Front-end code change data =
-- -- --
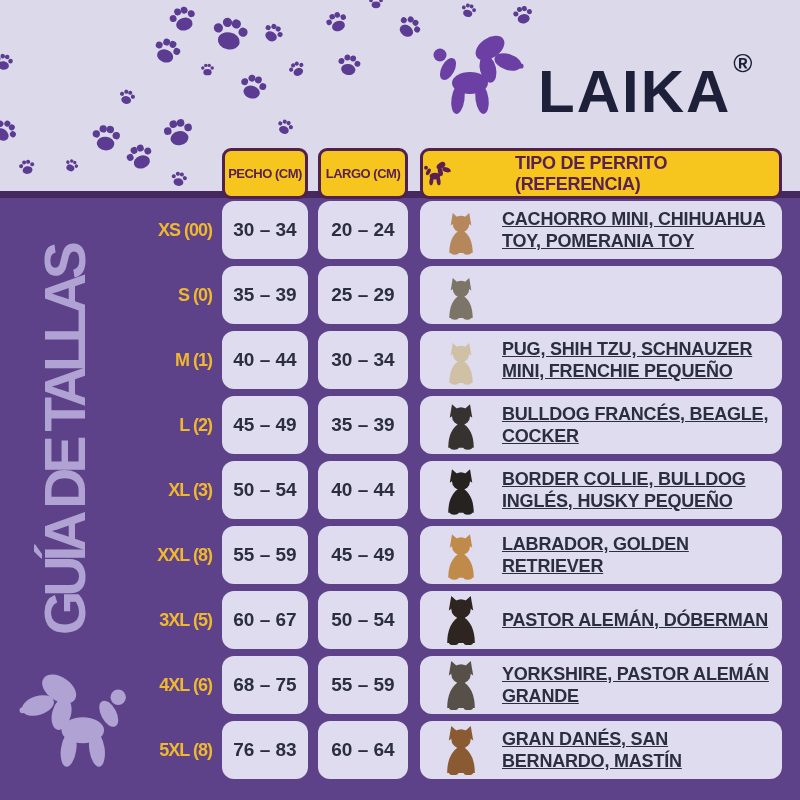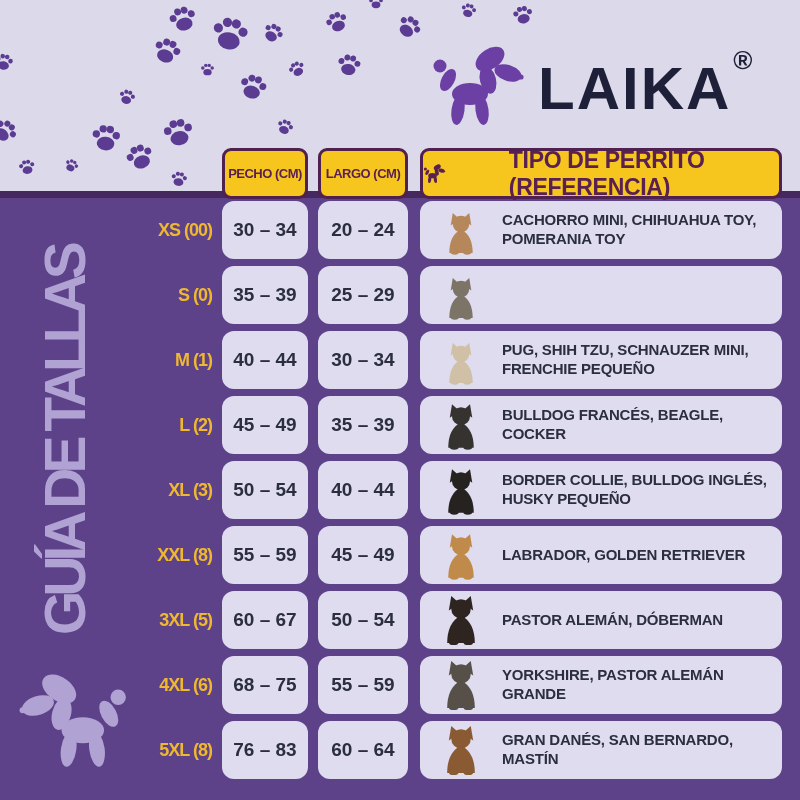--- a/index.html
+++ b/index.html
@@ -28,7 +28,7 @@
   
   .paw{position:absolute;pointer-events:none;}
   .paw svg{display:block;width:100%;height:100%;fill:var(--paw-purple);}
-  .logo{position:absolute;left:430px;top:30px;display:flex;align-items:flex-start;margin-top:11px;}
+  .logo{position:absolute;left:430px;top:30px;display:flex;align-items:flex-end;}
   .logo-balloon{width:100px;height:92px;}
   .logo-balloon svg{width:100%;height:100%;fill:var(--logo-balloon-purple);}
   .logo-word{

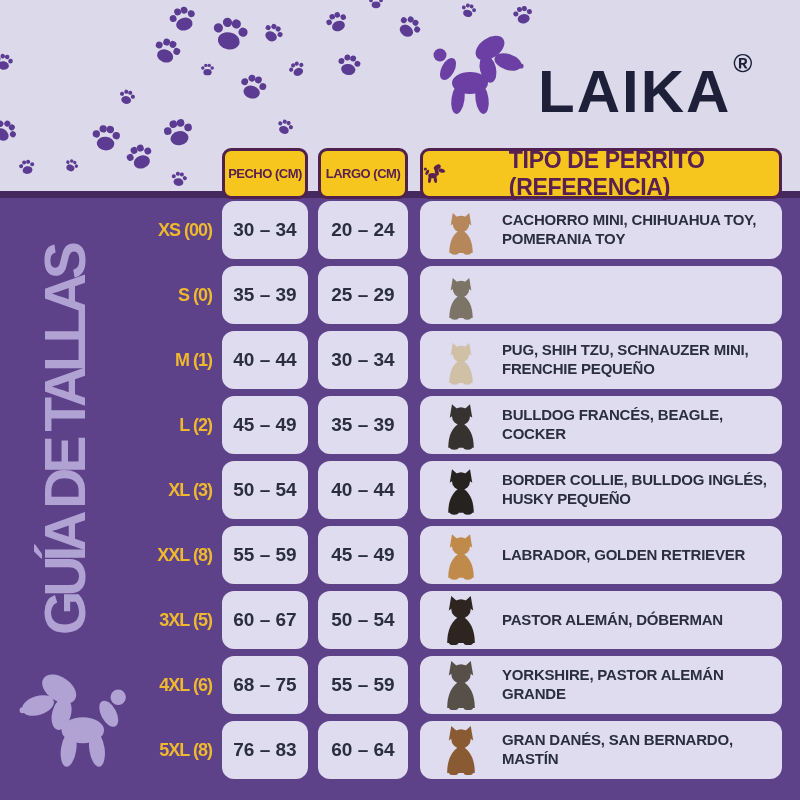--- a/index.html
+++ b/index.html
@@ -64,7 +64,7 @@
   }
   .hbox.pecho{width:86px;font-size:13px;margin-right:10px;letter-spacing:-0.5px;}
   .hbox.largo{width:90px;font-size:13px;margin-right:12px;letter-spacing:-0.5px;}
-  .hbox.tipo{width:362px;font-size:23px;letter-spacing:-0.3px;gap:40px;}
+  .hbox.tipo{width:362px;font-size:18px;letter-spacing:-0.3px;gap:40px;}
   .hbox.tipo .tipo-balloon{width:32px;height:28px;margin-right:22px;}
   .hbox.tipo .tipo-balloon svg{width:100%;height:100%;fill:var(--header-plum);}
   

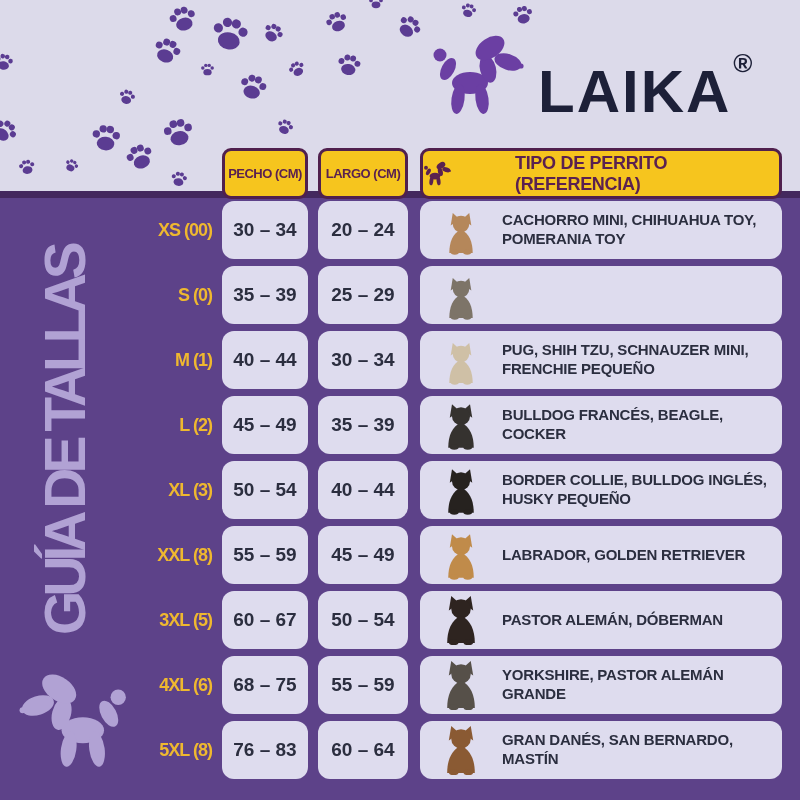--- a/index.html
+++ b/index.html
@@ -90,8 +90,8 @@
   .row:nth-child(n+4) .dog svg{width:48px;height:52px;}
   .row:nth-child(n+7) .dog svg{width:52px;height:55px;}
   .breeds{
-    flex:1;font-size:15px;font-weight:700;letter-spacing:-0.2px;
-    line-height:1.25;padding-right:8px;text-align:left;
+    flex:1;font-size:18px;font-weight:700;letter-spacing:-0.2px;
+    line-height:1.25;padding-right:8px;text-align:left;text-decoration:underline;
   }
 </style>
 </head>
-- -- --
All the lines above are to be given again exactly as they read, with the pictures removed.

Response to the exercise =
--- a/index.html
+++ b/index.html
@@ -28,7 +28,7 @@
   
   .paw{position:absolute;pointer-events:none;}
   .paw svg{display:block;width:100%;height:100%;fill:var(--paw-purple);}
-  .logo{position:absolute;left:430px;top:30px;display:flex;align-items:flex-start;margin-top:11px;}
+  .logo{position:absolute;left:430px;top:30px;display:flex;align-items:flex-end;}
   .logo-balloon{width:100px;height:92px;}
   .logo-balloon svg{width:100%;height:100%;fill:var(--logo-balloon-purple);}
   .logo-word{

--- a/index.html
+++ b/index.html
@@ -64,7 +64,7 @@
   }
   .hbox.pecho{width:86px;font-size:13px;margin-right:10px;letter-spacing:-0.5px;}
   .hbox.largo{width:90px;font-size:13px;margin-right:12px;letter-spacing:-0.5px;}
-  .hbox.tipo{width:362px;font-size:23px;letter-spacing:-0.3px;gap:40px;}
+  .hbox.tipo{width:362px;font-size:18px;letter-spacing:-0.3px;gap:40px;}
   .hbox.tipo .tipo-balloon{width:32px;height:28px;margin-right:22px;}
   .hbox.tipo .tipo-balloon svg{width:100%;height:100%;fill:var(--header-plum);}
   

--- a/index.html
+++ b/index.html
@@ -90,8 +90,8 @@
   .row:nth-child(n+4) .dog svg{width:48px;height:52px;}
   .row:nth-child(n+7) .dog svg{width:52px;height:55px;}
   .breeds{
-    flex:1;font-size:15px;font-weight:700;letter-spacing:-0.2px;
-    line-height:1.25;padding-right:8px;text-align:left;
+    flex:1;font-size:18px;font-weight:700;letter-spacing:-0.2px;
+    line-height:1.25;padding-right:8px;text-align:left;text-decoration:underline;
   }
 </style>
 </head>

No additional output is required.